■ **Your goal**
A word-for-word printout of the listing below is needed.

■ **Dataset content**
Content starts
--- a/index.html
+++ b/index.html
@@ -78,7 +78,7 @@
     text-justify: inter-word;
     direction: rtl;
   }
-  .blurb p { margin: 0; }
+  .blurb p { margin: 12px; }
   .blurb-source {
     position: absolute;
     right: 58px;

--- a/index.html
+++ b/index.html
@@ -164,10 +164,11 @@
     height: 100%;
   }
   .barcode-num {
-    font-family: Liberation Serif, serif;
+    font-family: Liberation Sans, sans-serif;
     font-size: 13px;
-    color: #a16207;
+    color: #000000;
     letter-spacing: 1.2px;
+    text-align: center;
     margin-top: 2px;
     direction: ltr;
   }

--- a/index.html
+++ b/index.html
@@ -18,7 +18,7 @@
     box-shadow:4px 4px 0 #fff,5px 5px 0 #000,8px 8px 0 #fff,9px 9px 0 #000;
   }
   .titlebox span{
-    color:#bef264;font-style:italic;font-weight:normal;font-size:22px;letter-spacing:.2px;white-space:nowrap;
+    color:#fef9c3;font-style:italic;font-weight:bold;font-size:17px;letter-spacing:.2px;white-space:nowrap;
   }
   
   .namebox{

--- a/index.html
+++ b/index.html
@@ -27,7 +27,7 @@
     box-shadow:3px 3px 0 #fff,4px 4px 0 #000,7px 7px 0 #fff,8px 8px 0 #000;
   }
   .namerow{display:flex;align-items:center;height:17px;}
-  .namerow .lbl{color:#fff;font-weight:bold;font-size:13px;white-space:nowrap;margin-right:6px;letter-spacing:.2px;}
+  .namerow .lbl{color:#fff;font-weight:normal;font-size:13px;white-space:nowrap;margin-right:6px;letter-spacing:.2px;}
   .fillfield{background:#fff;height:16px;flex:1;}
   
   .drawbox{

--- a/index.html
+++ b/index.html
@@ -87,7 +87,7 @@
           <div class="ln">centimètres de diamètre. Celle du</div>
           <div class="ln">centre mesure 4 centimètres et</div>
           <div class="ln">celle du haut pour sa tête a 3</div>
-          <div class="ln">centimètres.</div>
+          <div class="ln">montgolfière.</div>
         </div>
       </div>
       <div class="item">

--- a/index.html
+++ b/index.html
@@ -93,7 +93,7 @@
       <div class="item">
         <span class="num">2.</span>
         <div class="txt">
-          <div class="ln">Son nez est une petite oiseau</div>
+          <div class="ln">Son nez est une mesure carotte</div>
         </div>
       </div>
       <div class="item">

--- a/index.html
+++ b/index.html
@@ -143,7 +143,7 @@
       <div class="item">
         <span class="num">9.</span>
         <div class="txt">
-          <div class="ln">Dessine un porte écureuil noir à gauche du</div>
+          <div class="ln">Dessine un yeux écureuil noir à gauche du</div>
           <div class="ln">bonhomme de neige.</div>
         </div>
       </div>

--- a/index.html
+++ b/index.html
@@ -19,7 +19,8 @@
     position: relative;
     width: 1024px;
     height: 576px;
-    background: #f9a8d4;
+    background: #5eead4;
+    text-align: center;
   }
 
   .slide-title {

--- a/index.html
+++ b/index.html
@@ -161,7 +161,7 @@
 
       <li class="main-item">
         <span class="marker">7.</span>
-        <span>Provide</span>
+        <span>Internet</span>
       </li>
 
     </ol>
Content ends
■ **Exercise answer**
--- a/index.html
+++ b/index.html
@@ -78,7 +78,7 @@
     text-justify: inter-word;
     direction: rtl;
   }
-  .blurb p { margin: 0; }
+  .blurb p { margin: 12px; }
   .blurb-source {
     position: absolute;
     right: 58px;

--- a/index.html
+++ b/index.html
@@ -164,10 +164,11 @@
     height: 100%;
   }
   .barcode-num {
-    font-family: Liberation Serif, serif;
+    font-family: Liberation Sans, sans-serif;
     font-size: 13px;
-    color: #a16207;
+    color: #000000;
     letter-spacing: 1.2px;
+    text-align: center;
     margin-top: 2px;
     direction: ltr;
   }

--- a/index.html
+++ b/index.html
@@ -18,7 +18,7 @@
     box-shadow:4px 4px 0 #fff,5px 5px 0 #000,8px 8px 0 #fff,9px 9px 0 #000;
   }
   .titlebox span{
-    color:#bef264;font-style:italic;font-weight:normal;font-size:22px;letter-spacing:.2px;white-space:nowrap;
+    color:#fef9c3;font-style:italic;font-weight:bold;font-size:17px;letter-spacing:.2px;white-space:nowrap;
   }
   
   .namebox{

--- a/index.html
+++ b/index.html
@@ -27,7 +27,7 @@
     box-shadow:3px 3px 0 #fff,4px 4px 0 #000,7px 7px 0 #fff,8px 8px 0 #000;
   }
   .namerow{display:flex;align-items:center;height:17px;}
-  .namerow .lbl{color:#fff;font-weight:bold;font-size:13px;white-space:nowrap;margin-right:6px;letter-spacing:.2px;}
+  .namerow .lbl{color:#fff;font-weight:normal;font-size:13px;white-space:nowrap;margin-right:6px;letter-spacing:.2px;}
   .fillfield{background:#fff;height:16px;flex:1;}
   
   .drawbox{

--- a/index.html
+++ b/index.html
@@ -87,7 +87,7 @@
           <div class="ln">centimètres de diamètre. Celle du</div>
           <div class="ln">centre mesure 4 centimètres et</div>
           <div class="ln">celle du haut pour sa tête a 3</div>
-          <div class="ln">centimètres.</div>
+          <div class="ln">montgolfière.</div>
         </div>
       </div>
       <div class="item">

--- a/index.html
+++ b/index.html
@@ -93,7 +93,7 @@
       <div class="item">
         <span class="num">2.</span>
         <div class="txt">
-          <div class="ln">Son nez est une petite oiseau</div>
+          <div class="ln">Son nez est une mesure carotte</div>
         </div>
       </div>
       <div class="item">

--- a/index.html
+++ b/index.html
@@ -143,7 +143,7 @@
       <div class="item">
         <span class="num">9.</span>
         <div class="txt">
-          <div class="ln">Dessine un porte écureuil noir à gauche du</div>
+          <div class="ln">Dessine un yeux écureuil noir à gauche du</div>
           <div class="ln">bonhomme de neige.</div>
         </div>
       </div>

--- a/index.html
+++ b/index.html
@@ -19,7 +19,8 @@
     position: relative;
     width: 1024px;
     height: 576px;
-    background: #f9a8d4;
+    background: #5eead4;
+    text-align: center;
   }
 
   .slide-title {

--- a/index.html
+++ b/index.html
@@ -161,7 +161,7 @@
 
       <li class="main-item">
         <span class="marker">7.</span>
-        <span>Provide</span>
+        <span>Internet</span>
       </li>
 
     </ol>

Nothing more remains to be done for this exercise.